ASSIGNMENT >>
Output only the lines below that start at the line containing "TERRA SMOKE OAK" and end at the line containing "total: 21654.86 -> 22188.42", with both ends kept.

Segment Start: RECORDED INFORMATION

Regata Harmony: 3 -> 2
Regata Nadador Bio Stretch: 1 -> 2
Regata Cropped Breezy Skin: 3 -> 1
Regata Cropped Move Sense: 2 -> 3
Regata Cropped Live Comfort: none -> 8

Segment End: RECORDED INFORMATION
Segment Start: RECORDED INFORMATION

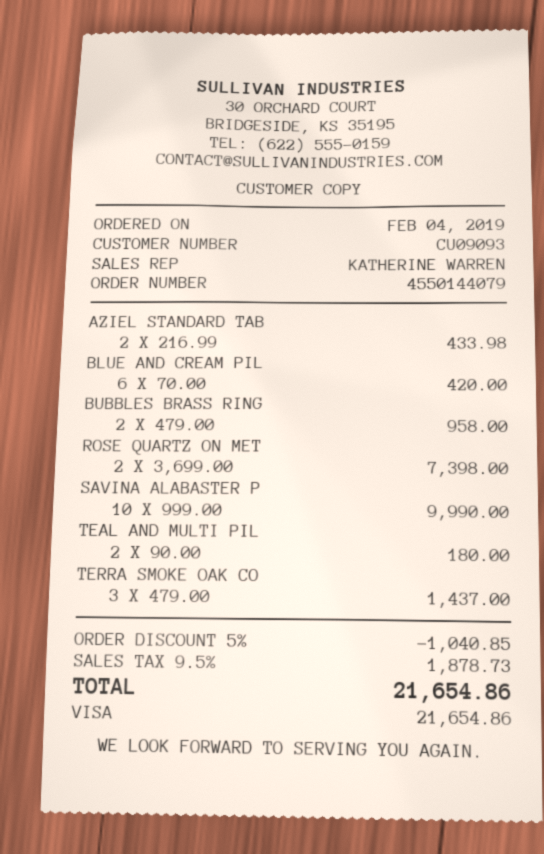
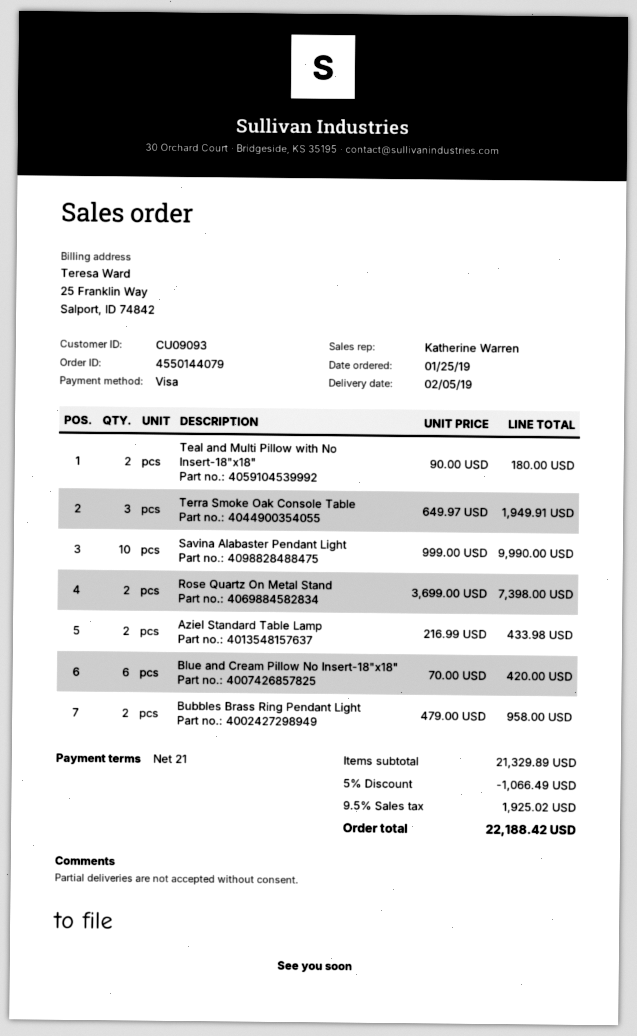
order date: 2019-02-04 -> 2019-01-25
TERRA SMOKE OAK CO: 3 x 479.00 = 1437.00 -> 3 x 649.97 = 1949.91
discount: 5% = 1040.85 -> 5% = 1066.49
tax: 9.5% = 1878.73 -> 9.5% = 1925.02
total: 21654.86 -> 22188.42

Segment End: RECORDED INFORMATION
Segment Start: RECORDED INFORMATION

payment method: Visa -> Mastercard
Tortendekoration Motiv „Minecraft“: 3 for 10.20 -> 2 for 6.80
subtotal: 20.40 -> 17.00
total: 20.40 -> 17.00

Segment End: RECORDED INFORMATION

TASK RESPONSE >>
TERRA SMOKE OAK CO: 3 x 479.00 = 1437.00 -> 3 x 649.97 = 1949.91
discount: 5% = 1040.85 -> 5% = 1066.49
tax: 9.5% = 1878.73 -> 9.5% = 1925.02
total: 21654.86 -> 22188.42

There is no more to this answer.